Can anyone tell me, is it possible to collect number of fetches and
cache misses for a particular array using Callgrind/Cachegrind?
For example, I have such fragment:
for (j = 0; j < length; j++) {
for (i = ip[j]; i <= ip[j+1]-1; i++) {
b[ia[i]] = b[ia[i]] + a[i]*x[j];
}
}
And I want to collect information only about array /b/. How can this be
done?
Thanks in advance!
--
With regards,
Vadim Voevodin.
|
|
From: Josef W. <Jos...@gm...> - 2011-04-20 21:18:27
|
On Wednesday 20 April 2011, Вадим Воеводин wrote:
> Can anyone tell me, is it possible to collect number of fetches and
> cache misses for a particular array using Callgrind/Cachegrind?
Unfortunately not possible at the moment.
The ideal thing would be to add a command line option for "please
separate counters for different variable accesses" ;-)
An easy way to implement it would be to add a client request to
restrict event counter increments to accesses falling into a given
memory range; then you would do the following before your code
fragment:
CALLGRIND_RESTRICT_COLLECTIONRANGE( &(b[0]), &(b[BSIZE]) );
Hmm. Would that be useful?
Josef
> For example, I have such fragment:
>
> for (j = 0; j < length; j++) {
> for (i = ip[j]; i <= ip[j+1]-1; i++) {
> b[ia[i]] = b[ia[i]] + a[i]*x[j];
> }
> }
>
> And I want to collect information only about array /b/. How can this be
> done?
>
> Thanks in advance!
>
>
|
|
From: Вадим В. <vad...@ma...> - 2011-04-21 04:43:08
|
21.04.2011 1:00, Josef Weidendorfer пишет:
> On Wednesday 20 April 2011, Вадим Воеводин wrote:
>> Can anyone tell me, is it possible to collect number of fetches and
>> cache misses for a particular array using Callgrind/Cachegrind?
> Unfortunately not possible at the moment.
> The ideal thing would be to add a command line option for "please
> separate counters for different variable accesses" ;-)
>
> An easy way to implement it would be to add a client request to
> restrict event counter increments to accesses falling into a given
> memory range; then you would do the following before your code
> fragment:
>
> CALLGRIND_RESTRICT_COLLECTIONRANGE(&(b[0]),&(b[BSIZE]) );
>
> Hmm. Would that be useful?
>
Yes, thanks, I think this should help!
> Josef
>
>> For example, I have such fragment:
>>
>> for (j = 0; j< length; j++) {
>> for (i = ip[j]; i<= ip[j+1]-1; i++) {
>> b[ia[i]] = b[ia[i]] + a[i]*x[j];
>> }
>> }
>>
>> And I want to collect information only about array /b/. How can this be
>> done?
>>
>> Thanks in advance!
>>
>>
>
|
|
From: Julian S. <js...@ac...> - 2011-04-21 00:17:43
|
> Can anyone tell me, is it possible to collect number of fetches and
> cache misses for a particular array using Callgrind/Cachegrind?
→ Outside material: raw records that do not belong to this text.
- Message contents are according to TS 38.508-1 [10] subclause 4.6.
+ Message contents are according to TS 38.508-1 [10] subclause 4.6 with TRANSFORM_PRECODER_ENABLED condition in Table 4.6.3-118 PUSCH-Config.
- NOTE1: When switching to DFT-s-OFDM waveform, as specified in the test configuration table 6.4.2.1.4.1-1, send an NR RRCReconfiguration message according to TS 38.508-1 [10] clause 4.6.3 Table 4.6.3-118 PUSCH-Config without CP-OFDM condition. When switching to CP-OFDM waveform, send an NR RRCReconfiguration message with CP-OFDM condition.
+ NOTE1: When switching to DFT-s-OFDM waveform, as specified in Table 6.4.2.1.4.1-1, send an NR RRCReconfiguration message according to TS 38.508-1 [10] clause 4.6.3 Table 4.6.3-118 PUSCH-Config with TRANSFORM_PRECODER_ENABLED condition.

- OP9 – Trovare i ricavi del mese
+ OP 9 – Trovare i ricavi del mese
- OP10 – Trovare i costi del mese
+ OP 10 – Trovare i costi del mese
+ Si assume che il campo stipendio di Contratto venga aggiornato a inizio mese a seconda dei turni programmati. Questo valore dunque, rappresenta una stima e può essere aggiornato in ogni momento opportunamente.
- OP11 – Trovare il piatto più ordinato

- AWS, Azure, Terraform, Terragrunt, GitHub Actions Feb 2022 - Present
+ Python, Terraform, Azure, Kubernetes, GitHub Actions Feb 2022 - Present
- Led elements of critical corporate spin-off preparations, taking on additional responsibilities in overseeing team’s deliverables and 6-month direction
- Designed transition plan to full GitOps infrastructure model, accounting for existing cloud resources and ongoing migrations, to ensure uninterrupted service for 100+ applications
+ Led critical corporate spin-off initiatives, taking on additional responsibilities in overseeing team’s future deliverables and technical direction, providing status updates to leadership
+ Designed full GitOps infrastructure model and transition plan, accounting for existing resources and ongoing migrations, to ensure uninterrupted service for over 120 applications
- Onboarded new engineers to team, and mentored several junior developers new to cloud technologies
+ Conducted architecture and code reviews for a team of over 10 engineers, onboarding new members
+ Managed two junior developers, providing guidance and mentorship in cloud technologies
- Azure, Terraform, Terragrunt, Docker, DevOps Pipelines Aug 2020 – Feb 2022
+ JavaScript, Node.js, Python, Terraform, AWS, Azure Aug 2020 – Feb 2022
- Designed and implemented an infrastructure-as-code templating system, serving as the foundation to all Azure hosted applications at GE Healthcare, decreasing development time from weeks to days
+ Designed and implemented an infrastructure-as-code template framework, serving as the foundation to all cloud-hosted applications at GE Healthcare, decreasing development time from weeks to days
> For example, I have such fragment:
>
> for (j = 0; j < length; j++) {
> for (i = ip[j]; i <= ip[j+1]-1; i++) {
> b[ia[i]] = b[ia[i]] + a[i]*x[j];
> }
> }
>
> And I want to collect information only about array /b/. How can this be
> done?
Short answer is, like this
for (j = 0; j < length; j++) {
for (i = ip[j]; i <= ip[j+1]-1; i++) {
long ia_i = ia[i];
double tmp = a[i] * x[j]; // or whatever type it is
b[ia_i] += tmp;
}
}
Now the stats for the line b[ia_i] += tmp should show you info only
for the /b/ access.
Long answer is, the question is kind-of meaningless. Cache misses are
a function of the overall memory behaviour of your program. So the
misses on b[] also depend on how the program accesses a[], x[], ip[],
etc, and you can't really measure each in isolation.
J
|
|
From: Вадим В. <vad...@ma...> - 2011-04-21 05:01:07
|
21.04.2011 4:16, Julian Seward пишет:
>> Can anyone tell me, is it possible to collect number of fetches and
>> cache misses for a particular array using Callgrind/Cachegrind?
>> For example, I have such fragment:
>>
>> for (j = 0; j< length; j++) {
>> for (i = ip[j]; i<= ip[j+1]-1; i++) {
>> b[ia[i]] = b[ia[i]] + a[i]*x[j];
>> }
>> }
>>
>> And I want to collect information only about array /b/. How can this be
>> done?
> Short answer is, like this
>
> for (j = 0; j< length; j++) {
> for (i = ip[j]; i<= ip[j+1]-1; i++) {
> long ia_i = ia[i];
> double tmp = a[i] * x[j]; // or whatever type it is
> b[ia_i] += tmp;
> }
> }
>
> Now the stats for the line b[ia_i] += tmp should show you info only
> for the /b/ access.
Thanks, this could help, and I need to change my program only a little,
that's convenient :)
> Long answer is, the question is kind-of meaningless. Cache misses are
> a function of the overall memory behaviour of your program. So the
> misses on b[] also depend on how the program accesses a[], x[], ip[],
> etc, and you can't really measure each in isolation.
>
Of course I agree with you, it depends on other accesses, but it is
interesting for my research to get caches misses for particular arrays
as well as for the whole program.
And in simple programs like this influence of different arrays on each
other can be approximately estimated.
> J
>
>
--
С уважением,
Вадим Воеводин.
|
|
From: Josef W. <Jos...@gm...> - 2011-04-27 18:16:35
|
On Thursday 21 April 2011, Julian Seward wrote:
> > Can anyone tell me, is it possible to collect number of fetches and
> > cache misses for a particular array using Callgrind/Cachegrind?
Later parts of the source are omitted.